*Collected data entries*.
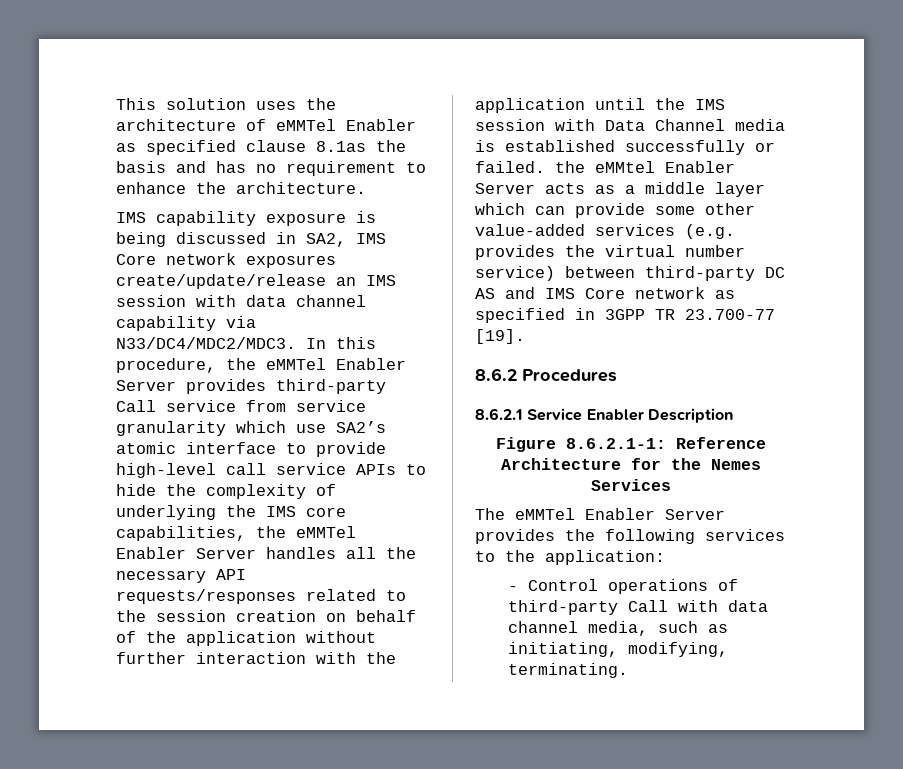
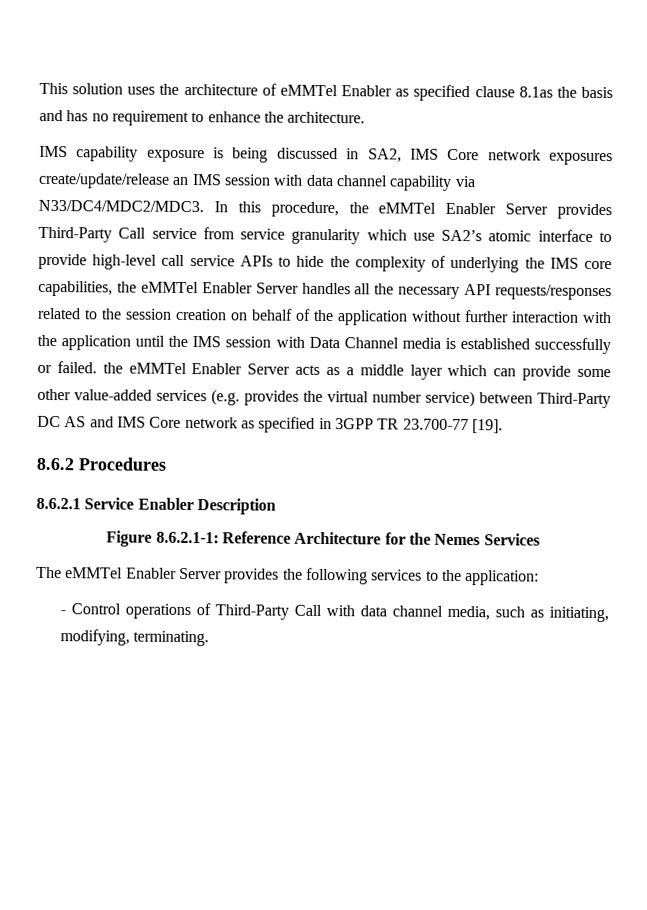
- In this procedure, the eMMTel Enabler Server provides third-party Call service from service granularity which use SA2’s atomic interface to provide high-level call service APIs to hide the complexity of underlying the IMS core capabilities, the eMMTel Enabler Server handles all the necessary API requests/responses related to the session creation on behalf of the application without further interaction with the application until the IMS session with Data Channel media is established successfully or failed. the eMMtel Enabler Server acts as a middle layer which can provide some other value-added services (e.g. provides the virtual number service) between third-party DC AS and IMS Core network as specified in 3GPP TR 23.700-77 [19].
+ In this procedure, the eMMTel Enabler Server provides Third-Party Call service from service granularity which use SA2’s atomic interface to provide high-level call service APIs to hide the complexity of underlying the IMS core capabilities, the eMMTel Enabler Server handles all the necessary API requests/responses related to the session creation on behalf of the application without further interaction with the application until the IMS session with Data Channel media is established successfully or failed. the eMMTel Enabler Server acts as a middle layer which can provide some other value-added services (e.g. provides the virtual number service) between Third-Party DC AS and IMS Core network as specified in 3GPP TR 23.700-77 [19].
- - Control operations of third-party Call with data channel media, such as initiating, modifying, terminating.
+ - Control operations of Third-Party Call with data channel media, such as initiating, modifying, terminating.

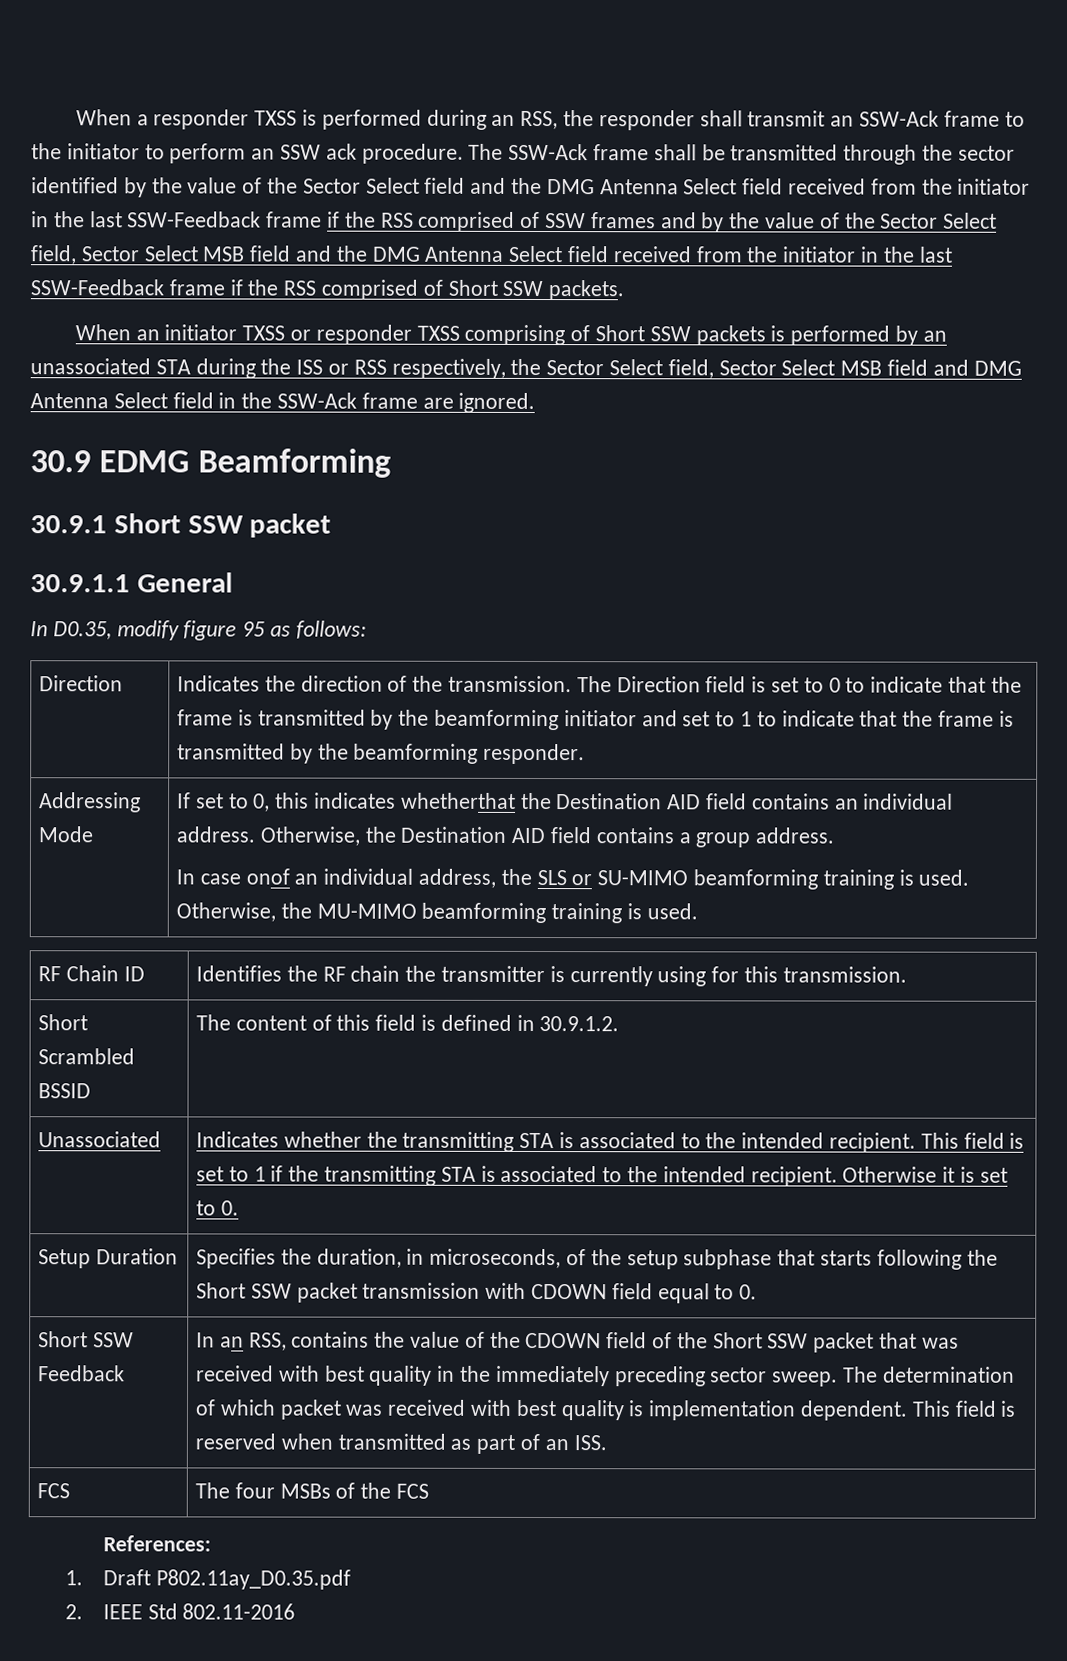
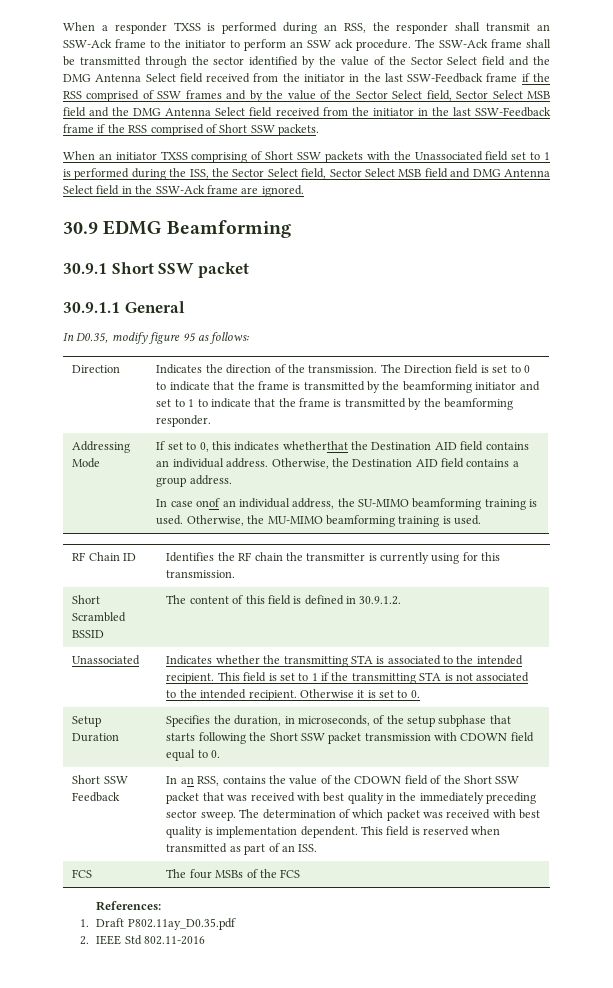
- When an initiator TXSS or responder TXSS comprising of Short SSW packets is performed by an unassociated STA during the ISS or RSS respectively, the Sector Select field, Sector Select MSB field and DMG Antenna Select field in the SSW-Ack frame are ignored.
+ When an initiator TXSS comprising of Short SSW packets with the Unassociated field set to 1 is performed during the ISS, the Sector Select field, Sector Select MSB field and DMG Antenna Select field in the SSW-Ack frame are ignored.
- In case onof an individual address, the SLS or SU-MIMO beamforming training is used.
+ In case onof an individual address, the SU-MIMO beamforming training is used.
- Unassociated | Indicates whether the transmitting STA is associated to the intended recipient. This field is set to 1 if the transmitting STA is associated to the intended recipient. Otherwise it is set to 0.
+ Unassociated | Indicates whether the transmitting STA is associated to the intended recipient. This field is set to 1 if the transmitting STA is not associated to the intended recipient. Otherwise it is set to 0.

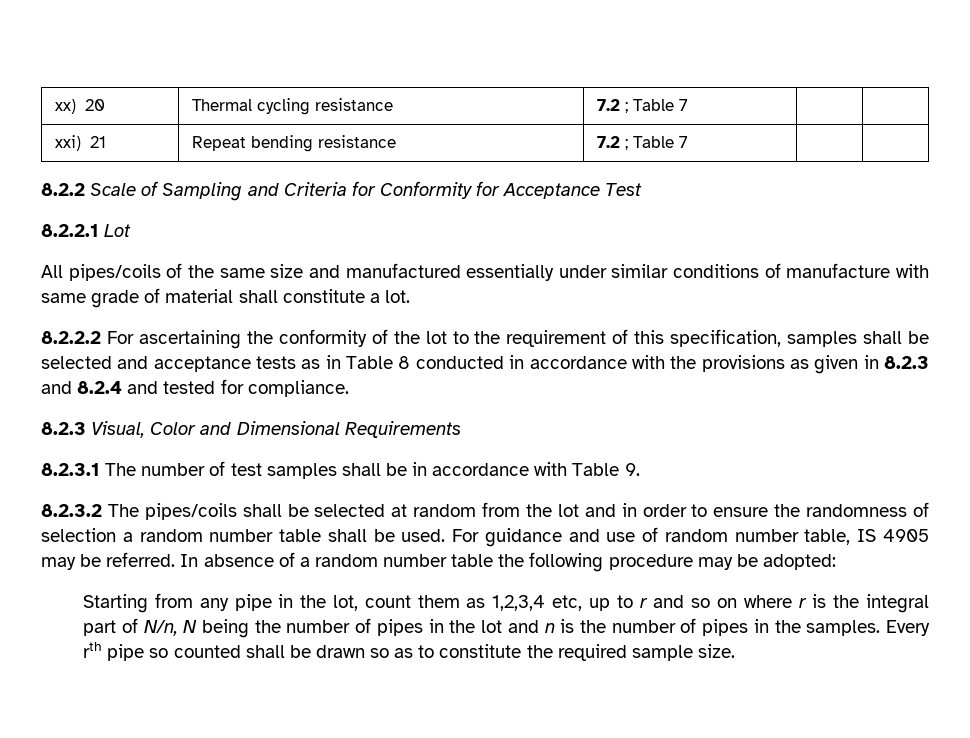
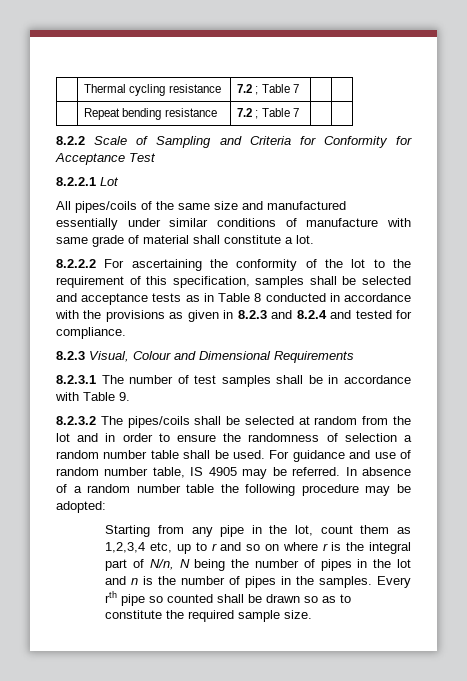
- xx) 20 | Thermal cycling resistance | 7.2 ; Table 7 | |
+ | Thermal cycling resistance | 7.2 ; Table 7 | |
- xxi) 21 | Repeat bending resistance | 7.2 ; Table 7 | |
+ | Repeat bending resistance | 7.2 ; Table 7 | |
- 8.2.3 Visual, Color and Dimensional Requirements
+ 8.2.3 Visual, Colour and Dimensional Requirements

*What to work on*. Find each line in the records holding the string "resistance" and show it.

*Task output*.
- xx) 20 | Thermal cycling resistance | 7.2 ; Table 7 | |
+ | Thermal cycling resistance | 7.2 ; Table 7 | |
- xxi) 21 | Repeat bending resistance | 7.2 ; Table 7 | |
+ | Repeat bending resistance | 7.2 ; Table 7 | |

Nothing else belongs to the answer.